__PROBLEM__: Look through the records below for the line with "[269,1255,550,1273] also referenced" and the line with "[141,1309,560,1328] Docs as", then return those lines and all lines between, exactly.

__ENTRIES SHOWN__:

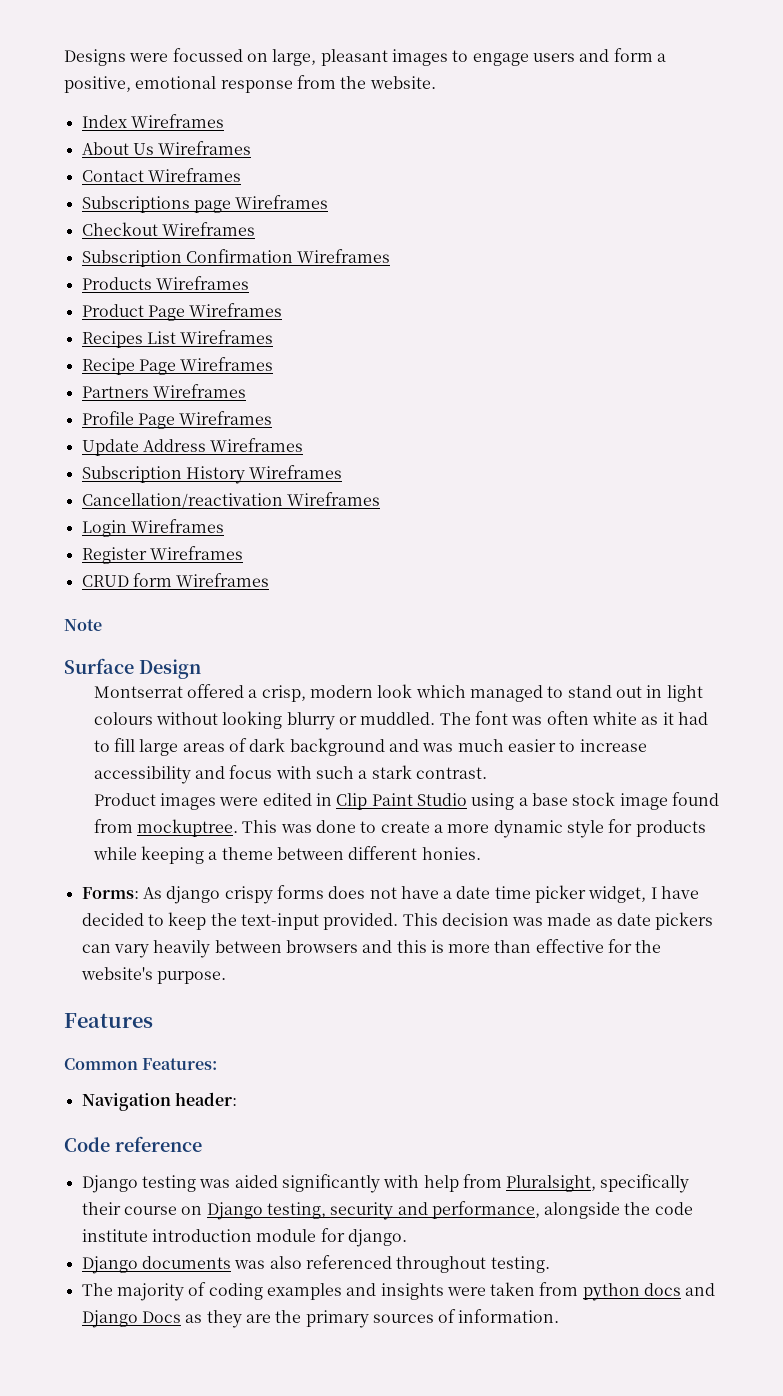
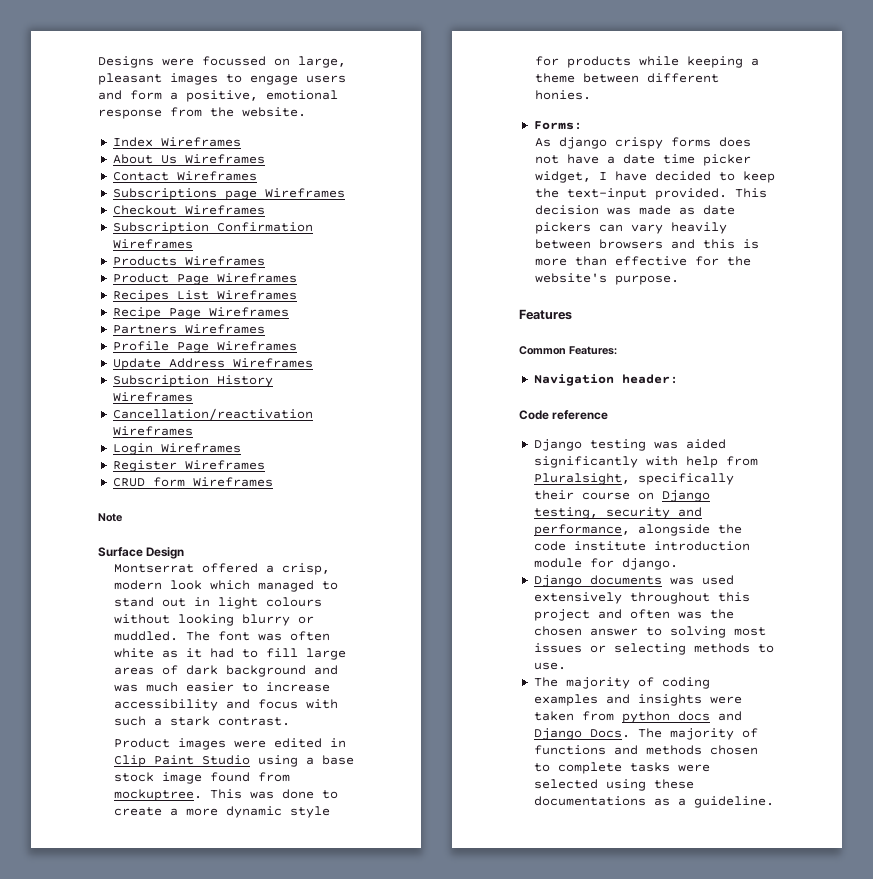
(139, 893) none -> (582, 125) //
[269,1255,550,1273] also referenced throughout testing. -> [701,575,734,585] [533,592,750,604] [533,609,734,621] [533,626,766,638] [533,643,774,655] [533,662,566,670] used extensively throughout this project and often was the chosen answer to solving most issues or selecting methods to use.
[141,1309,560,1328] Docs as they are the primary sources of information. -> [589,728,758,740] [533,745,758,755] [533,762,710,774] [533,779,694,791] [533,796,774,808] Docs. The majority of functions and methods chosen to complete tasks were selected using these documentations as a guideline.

--

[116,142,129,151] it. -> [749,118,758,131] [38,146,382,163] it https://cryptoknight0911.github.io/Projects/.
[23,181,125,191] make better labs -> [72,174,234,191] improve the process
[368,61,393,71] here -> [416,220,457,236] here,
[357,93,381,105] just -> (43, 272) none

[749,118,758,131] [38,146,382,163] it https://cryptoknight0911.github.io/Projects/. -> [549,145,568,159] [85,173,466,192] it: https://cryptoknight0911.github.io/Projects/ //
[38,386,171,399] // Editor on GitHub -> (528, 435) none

__SOLVED EXERCISE__:
[269,1255,550,1273] also referenced throughout testing. -> [701,575,734,585] [533,592,750,604] [533,609,734,621] [533,626,766,638] [533,643,774,655] [533,662,566,670] used extensively throughout this project and often was the chosen answer to solving most issues or selecting methods to use.
[141,1309,560,1328] Docs as they are the primary sources of information. -> [589,728,758,740] [533,745,758,755] [533,762,710,774] [533,779,694,791] [533,796,774,808] Docs. The majority of functions and methods chosen to complete tasks were selected using these documentations as a guideline.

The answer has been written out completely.